In 1975 he and others from Attic Youth theatre days formed Reunion Theatre Company to perform in Chichester’s 9th centenary celebrations: he, David Wood and Bernard Price wrote the revue Chi Chestnuts and Christine wrote The Burning of the Tyger. Both were successfully reprised the following year. Reunion went on to have thriving summer seasons of new plays at The Dolphin and Anchor Hotel in West Street up until the early 80’s.

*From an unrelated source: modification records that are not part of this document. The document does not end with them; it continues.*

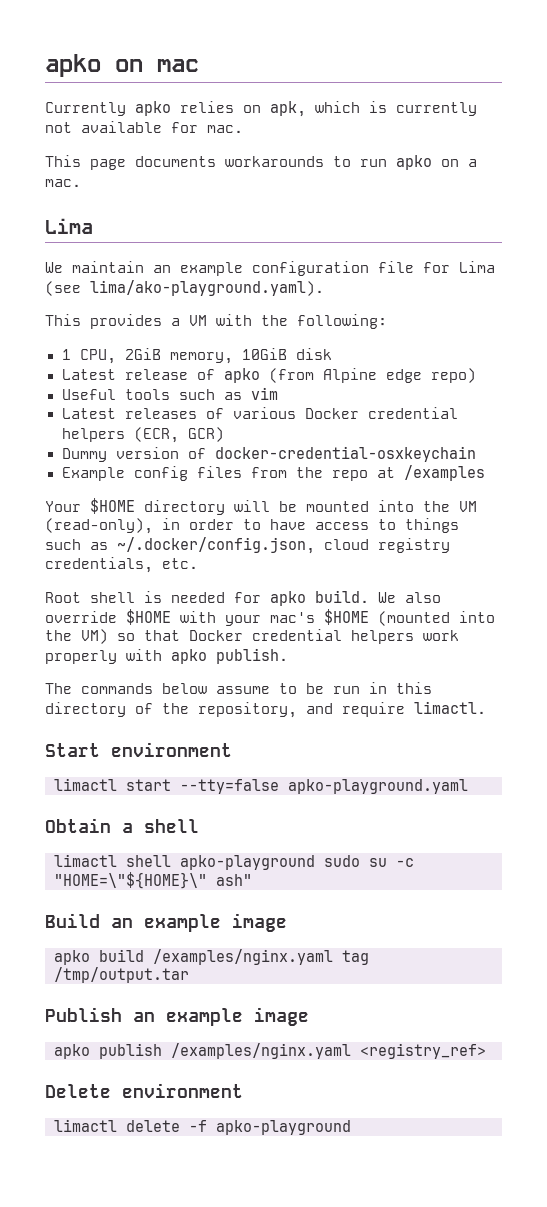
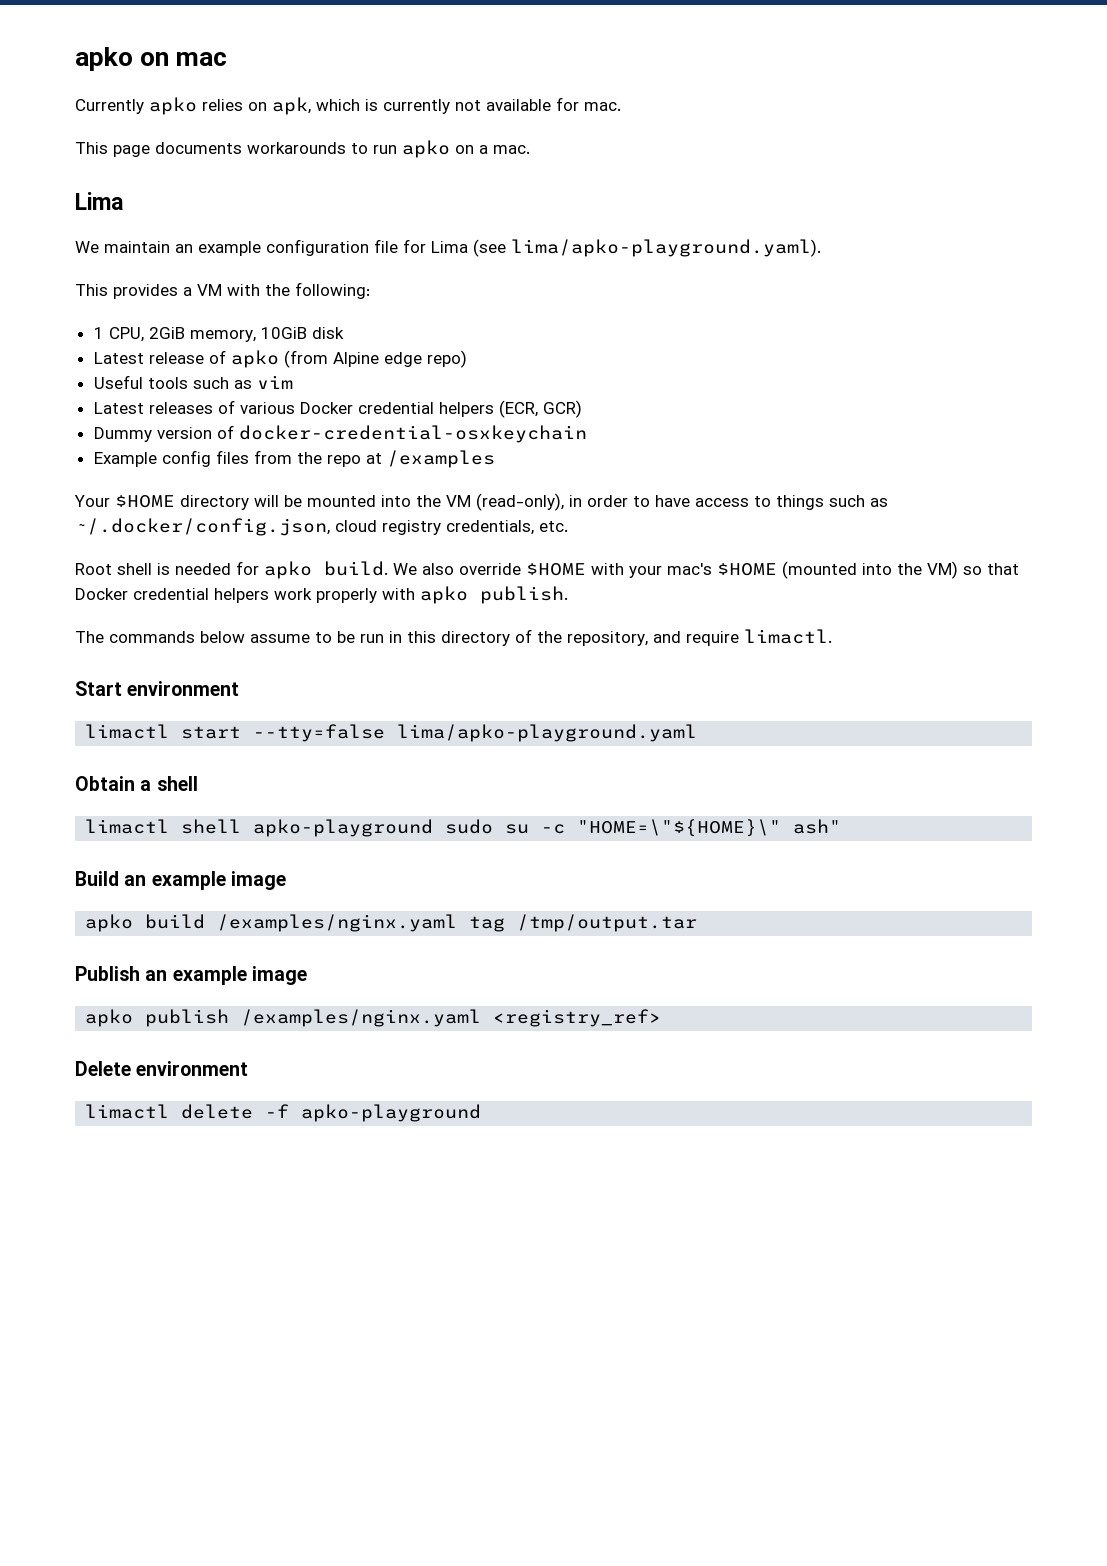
- We maintain an example configuration file for Lima (see lima/ako-playground.yaml).
+ We maintain an example configuration file for Lima (see lima/apko-playground.yaml).
- limactl start --tty=false apko-playground.yaml
+ limactl start --tty=false lima/apko-playground.yaml

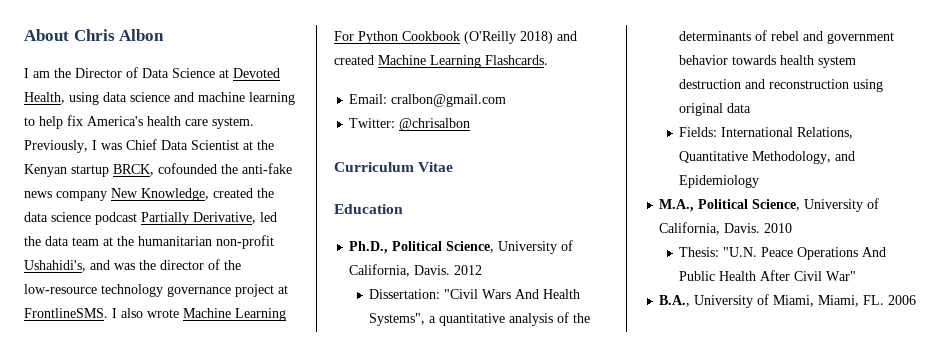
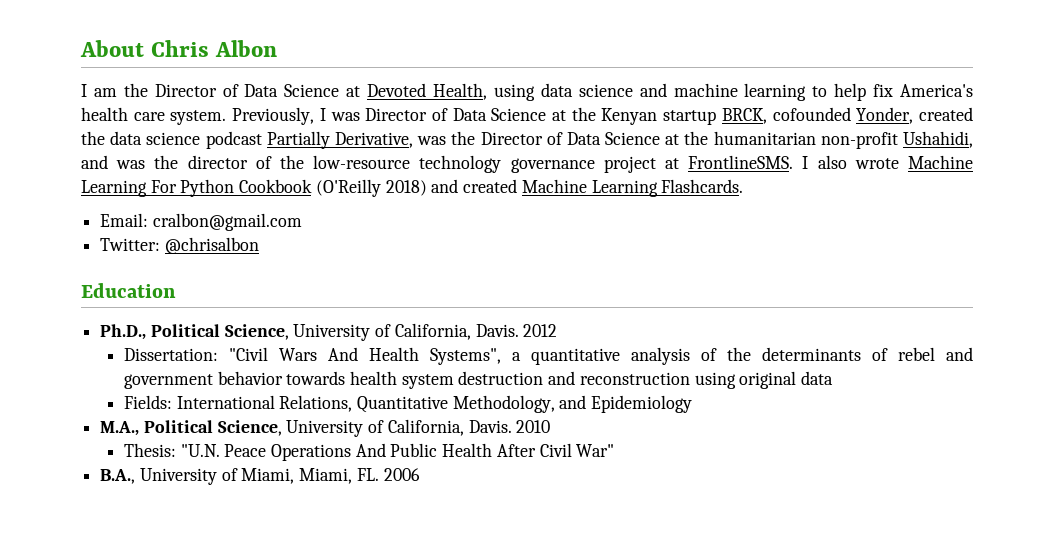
- Previously, I was Chief Data Scientist at the Kenyan startup BRCK, cofounded the anti-fake news company New Knowledge, created the data science podcast Partially Derivative, led the data team at the humanitarian non-profit Ushahidi's, and was the director of the low-resource technology governance project at FrontlineSMS.
+ Previously, I was Director of Data Science at the Kenyan startup BRCK, cofounded Yonder, created the data science podcast Partially Derivative, was the Director of Data Science at the humanitarian non-profit Ushahidi, and was the director of the low-resource technology governance project at FrontlineSMS.
- Curriculum Vitae

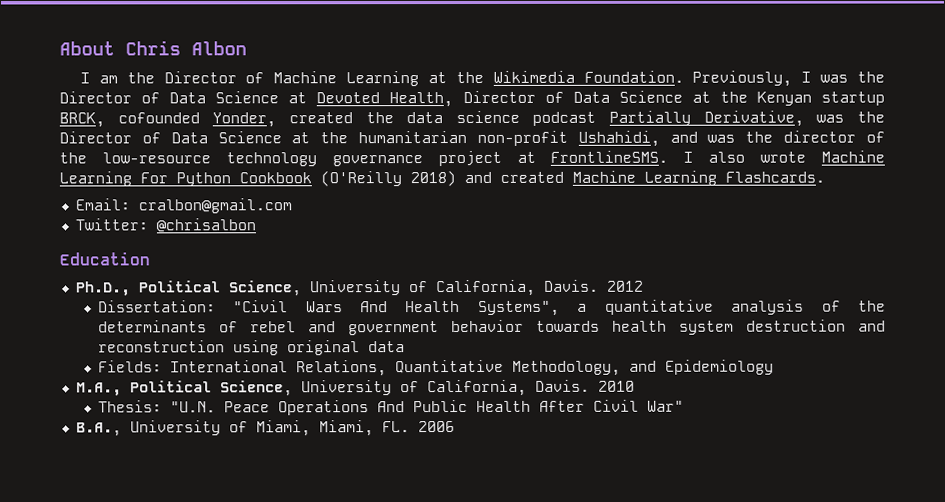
- I am the Director of Data Science at Devoted Health, using data science and machine learning to help fix America's health care system. Previously, I was Director of Data Science at the Kenyan startup BRCK, cofounded Yonder, created the data science podcast Partially Derivative, was the Director of Data Science at the humanitarian non-profit Ushahidi, and was the director of the low-resource technology governance project at FrontlineSMS.
+ I am the Director of Machine Learning at the Wikimedia Foundation. Previously, I was the Director of Data Science at Devoted Health, Director of Data Science at the Kenyan startup BRCK, cofounded Yonder, created the data science podcast Partially Derivative, was the Director of Data Science at the humanitarian non-profit Ushahidi, and was the director of the low-resource technology governance project at FrontlineSMS.

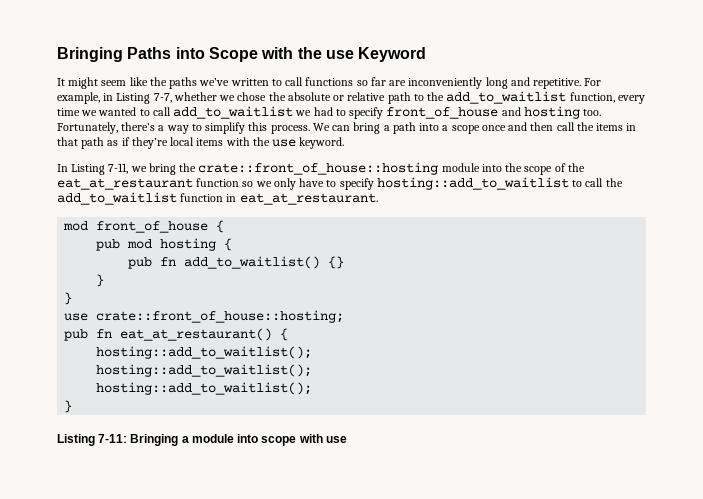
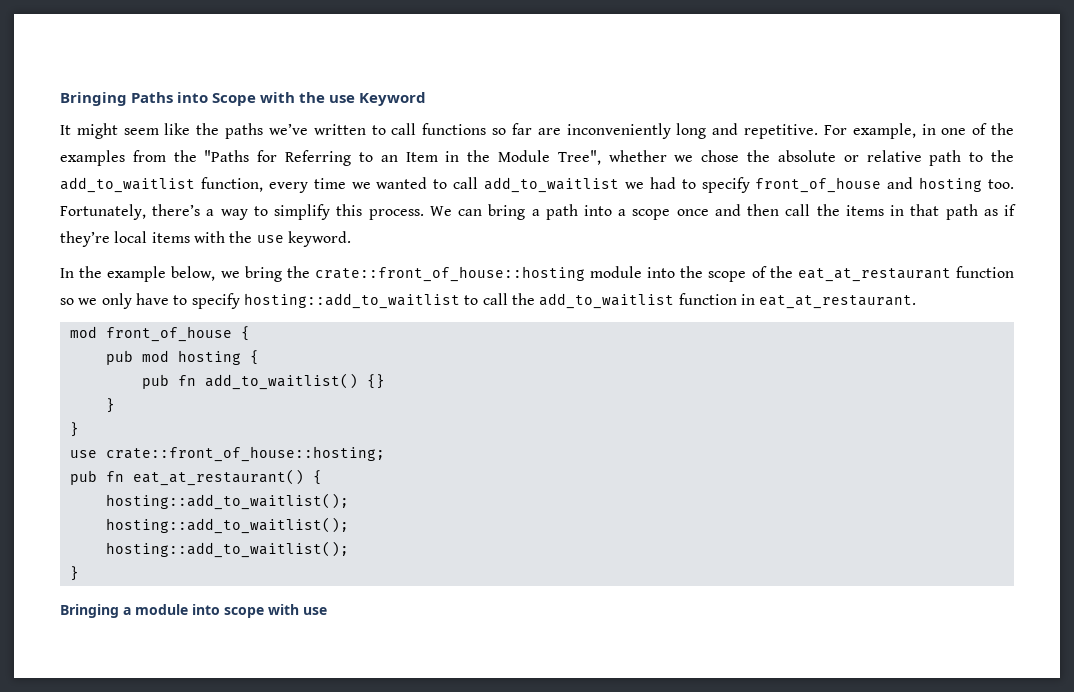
- For example, in Listing 7-7, whether we chose the absolute or relative path to the add_to_waitlist function, every time we wanted to call add_to_waitlist we had to specify front_of_house and hosting too.
+ For example, in one of the examples from the "Paths for Referring to an Item in the Module Tree", whether we chose the absolute or relative path to the add_to_waitlist function, every time we wanted to call add_to_waitlist we had to specify front_of_house and hosting too.
- In Listing 7-11, we bring the crate::front_of_house::hosting module into the scope of the eat_at_restaurant function so we only have to specify hosting::add_to_waitlist to call the add_to_waitlist function in eat_at_restaurant.
+ In the example below, we bring the crate::front_of_house::hosting module into the scope of the eat_at_restaurant function so we only have to specify hosting::add_to_waitlist to call the add_to_waitlist function in eat_at_restaurant.
- Listing 7-11: Bringing a module into scope with use
+ Bringing a module into scope with use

He moved to South Hill Park Arts Centre in Bracknell in 1980 to become founder director of the Wilde theatre there. In the 1980’s he became restless, and with his new partner, Maggie Hall, looked for fresh challenges. They wrote and produced plays such as Cora, about a Plymouth girl who became a famous Grande Horizontale during the Second Empire period in Paris and adapted Gabiel Chevallier’s Clochemerle, each with excellent scores by Alistair Collingwood and Graham Stanstead respectively. Both have been regularly produced locally, at the Edinburgh Festival Fringe and in America.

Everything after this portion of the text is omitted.